Maka setelah lepas dari
serangkaian riasan wajah yang rumit, sepatu tumit, serta rutinitas kantoran
yang ia anggap tak lebih dari jeratan yang menyiksa, ia bisa berada di mana
saja. Mungkin suatu kali kau tak sengaja bertemu dengannya di sebuah klub malam,
berpakaian nyentrik, menenggak salah satu merek minuman beralkohol dan
berjingkrak-jingkrak menikmati dentuman musik seperti orang lupa diri. Esoknya
ia telah nongkrong di kampung kumuh tepi sungai, bergaul dengan anak-anak
gembel.
Bisa juga suatu hari
tanpa sengaja kau melihatnya duduk berjam-jam di bangku tunggu stasiun kereta
tanpa berbicara pada siapapun dan tak berniat pergi kemanapun. Pernah juga ia
bersemedi di pemakaman umum, beradu tatap dengan nisan-nisan bisu milik
orang-orang mati yang tak kenal. Seakan roh-roh mereka akan mengguyurnya dengan
hujan ilham.
Tak terhitung nasehat bernada
sama yang ia terima dari orang-orang dekatnya; tak pantaslah seorang perempuan menjalani
hidup seperti itu.
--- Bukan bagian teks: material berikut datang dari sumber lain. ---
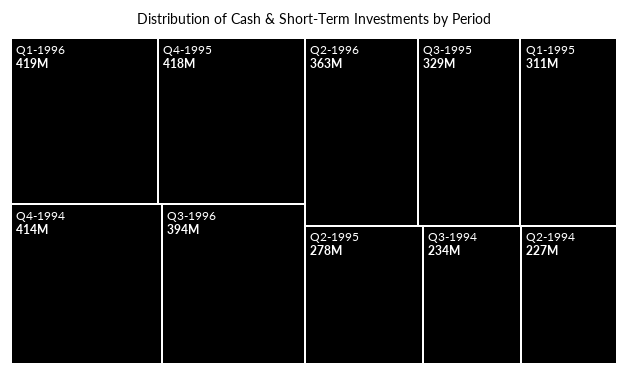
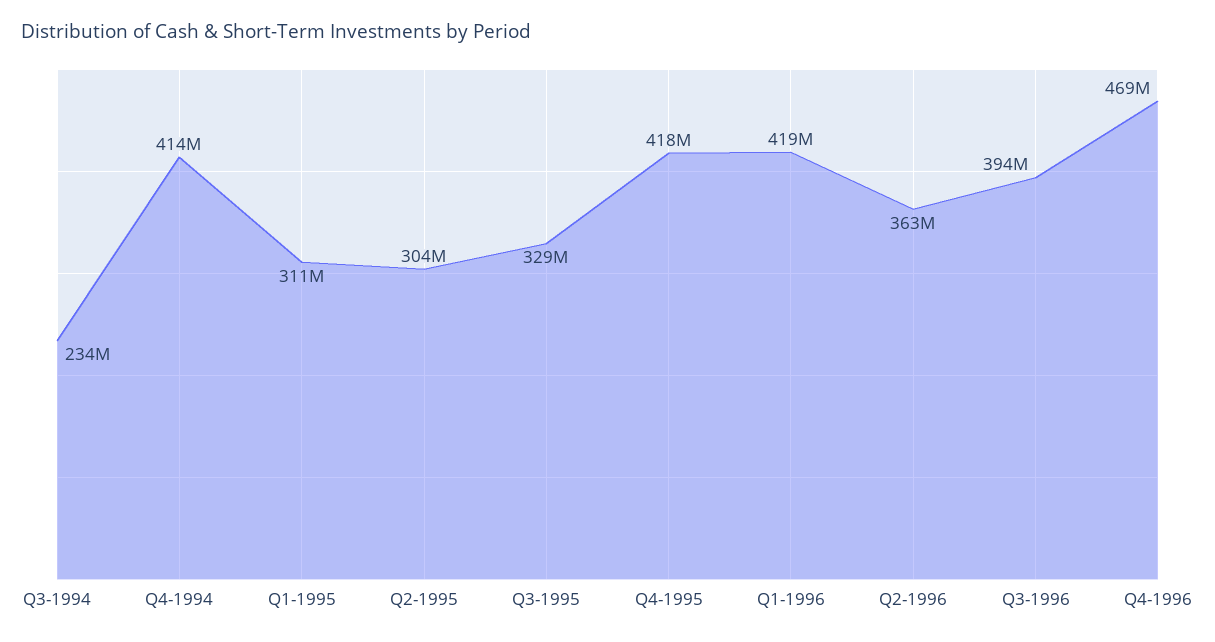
Q2-1995: 278000000 -> 304000000
Q2-1994: 227000000 -> none
Q4-1996: none -> 469000000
Seharusnya ia melakukan pekerjaan baik-baik, yang menjamin
masa depan, atau paling tidak akan membuat reputasinya terlihat bagus.
Sementara—menurut mereka—profesi sebagai pengarang tidak menjanjikan satupun hal
tersebut.
Namun segala petuah itu
hanya berhenti di anggukan kepala. Sebab esoknya ia kembali melanjutkan rangkaian
aktivitas menulis yang begitu ia cintai. Ia kembali berada di tempat-tempat
yang tak orang inginkan untuk ia kunjungi.
Semua itu dilakoni
untuk mengasah kepekaan, katanya beralasan. Untuk mempertajam intuisi dan
menangkapi ilham, ia suka mengasingkan diri dalam kesunyian paling hening. Namun
ia juga sering menceburkan diri di keramaian, sesuai kondisi dan kebutuhan
bahan tulisan yang tengah dikerjakannya.
Kadangkala, di
keramaian itu, satu dua orang mengenalnya. Mereka mengaku melihat profilnya
tercantum di bawah karangan-karangannya di halaman koran ibukota dalam ruang
yang begitu sempit. Disertai pula dengan sebuah foto berwarna berukuran
kecil.
Namun,
tak ada permintaan foto bersama atau paling tidak sebuah coretan tanda tangan.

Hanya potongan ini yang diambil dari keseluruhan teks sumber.